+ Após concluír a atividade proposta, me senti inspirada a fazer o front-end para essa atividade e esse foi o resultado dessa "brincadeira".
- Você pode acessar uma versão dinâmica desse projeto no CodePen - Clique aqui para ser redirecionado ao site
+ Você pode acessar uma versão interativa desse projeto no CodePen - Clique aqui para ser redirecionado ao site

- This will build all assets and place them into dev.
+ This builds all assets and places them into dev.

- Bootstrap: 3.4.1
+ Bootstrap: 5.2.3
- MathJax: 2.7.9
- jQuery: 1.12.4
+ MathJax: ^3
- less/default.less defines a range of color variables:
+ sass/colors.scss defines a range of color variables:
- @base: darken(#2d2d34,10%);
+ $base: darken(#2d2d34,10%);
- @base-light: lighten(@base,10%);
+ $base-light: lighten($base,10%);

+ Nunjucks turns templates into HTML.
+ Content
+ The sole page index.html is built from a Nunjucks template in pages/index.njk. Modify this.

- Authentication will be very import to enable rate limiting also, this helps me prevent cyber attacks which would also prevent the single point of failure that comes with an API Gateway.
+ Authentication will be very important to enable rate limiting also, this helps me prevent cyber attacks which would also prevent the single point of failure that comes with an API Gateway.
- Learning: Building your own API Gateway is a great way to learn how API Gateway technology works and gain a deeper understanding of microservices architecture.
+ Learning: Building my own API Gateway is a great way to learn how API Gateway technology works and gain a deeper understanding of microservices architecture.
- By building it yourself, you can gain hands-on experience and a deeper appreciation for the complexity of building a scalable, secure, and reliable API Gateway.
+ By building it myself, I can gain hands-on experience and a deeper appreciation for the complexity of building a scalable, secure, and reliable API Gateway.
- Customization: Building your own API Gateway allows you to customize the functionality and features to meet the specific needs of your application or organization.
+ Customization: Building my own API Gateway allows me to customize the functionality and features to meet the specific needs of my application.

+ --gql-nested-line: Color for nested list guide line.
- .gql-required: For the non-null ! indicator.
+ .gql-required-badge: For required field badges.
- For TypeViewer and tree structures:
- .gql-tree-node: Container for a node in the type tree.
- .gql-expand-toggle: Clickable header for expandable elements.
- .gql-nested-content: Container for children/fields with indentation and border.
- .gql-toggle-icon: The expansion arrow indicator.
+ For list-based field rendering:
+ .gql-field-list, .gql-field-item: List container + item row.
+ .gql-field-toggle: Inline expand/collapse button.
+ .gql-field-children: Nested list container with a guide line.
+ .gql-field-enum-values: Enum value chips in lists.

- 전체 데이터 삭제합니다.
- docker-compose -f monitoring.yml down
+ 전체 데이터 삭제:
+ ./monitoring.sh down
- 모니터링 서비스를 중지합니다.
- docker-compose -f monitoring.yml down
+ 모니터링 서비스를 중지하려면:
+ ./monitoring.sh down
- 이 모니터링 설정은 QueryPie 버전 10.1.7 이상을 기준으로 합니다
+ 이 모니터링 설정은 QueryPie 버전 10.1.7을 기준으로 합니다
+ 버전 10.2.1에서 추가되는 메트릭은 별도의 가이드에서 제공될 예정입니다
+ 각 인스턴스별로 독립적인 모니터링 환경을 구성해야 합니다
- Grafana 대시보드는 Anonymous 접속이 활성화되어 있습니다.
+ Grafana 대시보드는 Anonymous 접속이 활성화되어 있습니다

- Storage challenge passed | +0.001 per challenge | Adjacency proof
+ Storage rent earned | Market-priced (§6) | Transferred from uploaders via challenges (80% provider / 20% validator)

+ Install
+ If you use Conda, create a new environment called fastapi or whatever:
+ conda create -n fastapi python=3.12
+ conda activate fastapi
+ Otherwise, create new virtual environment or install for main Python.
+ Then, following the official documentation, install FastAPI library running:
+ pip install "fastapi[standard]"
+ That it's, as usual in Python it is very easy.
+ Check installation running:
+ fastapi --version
============
> _WHAT YOU NEED TO DO_
Lines from the start of the material through the line containing "- Authentication will" are wanted. Write them out exactly.

> _RESPONSE_
+ Após concluír a atividade proposta, me senti inspirada a fazer o front-end para essa atividade e esse foi o resultado dessa "brincadeira".
- Você pode acessar uma versão dinâmica desse projeto no CodePen - Clique aqui para ser redirecionado ao site
+ Você pode acessar uma versão interativa desse projeto no CodePen - Clique aqui para ser redirecionado ao site

- This will build all assets and place them into dev.
+ This builds all assets and places them into dev.

- Bootstrap: 3.4.1
+ Bootstrap: 5.2.3
- MathJax: 2.7.9
- jQuery: 1.12.4
+ MathJax: ^3
- less/default.less defines a range of color variables:
+ sass/colors.scss defines a range of color variables:
- @base: darken(#2d2d34,10%);
+ $base: darken(#2d2d34,10%);
- @base-light: lighten(@base,10%);
+ $base-light: lighten($base,10%);

+ Nunjucks turns templates into HTML.
+ Content
+ The sole page index.html is built from a Nunjucks template in pages/index.njk. Modify this.

- Authentication will be very import to enable rate limiting also, this helps me prevent cyber attacks which would also prevent the single point of failure that comes with an API Gateway.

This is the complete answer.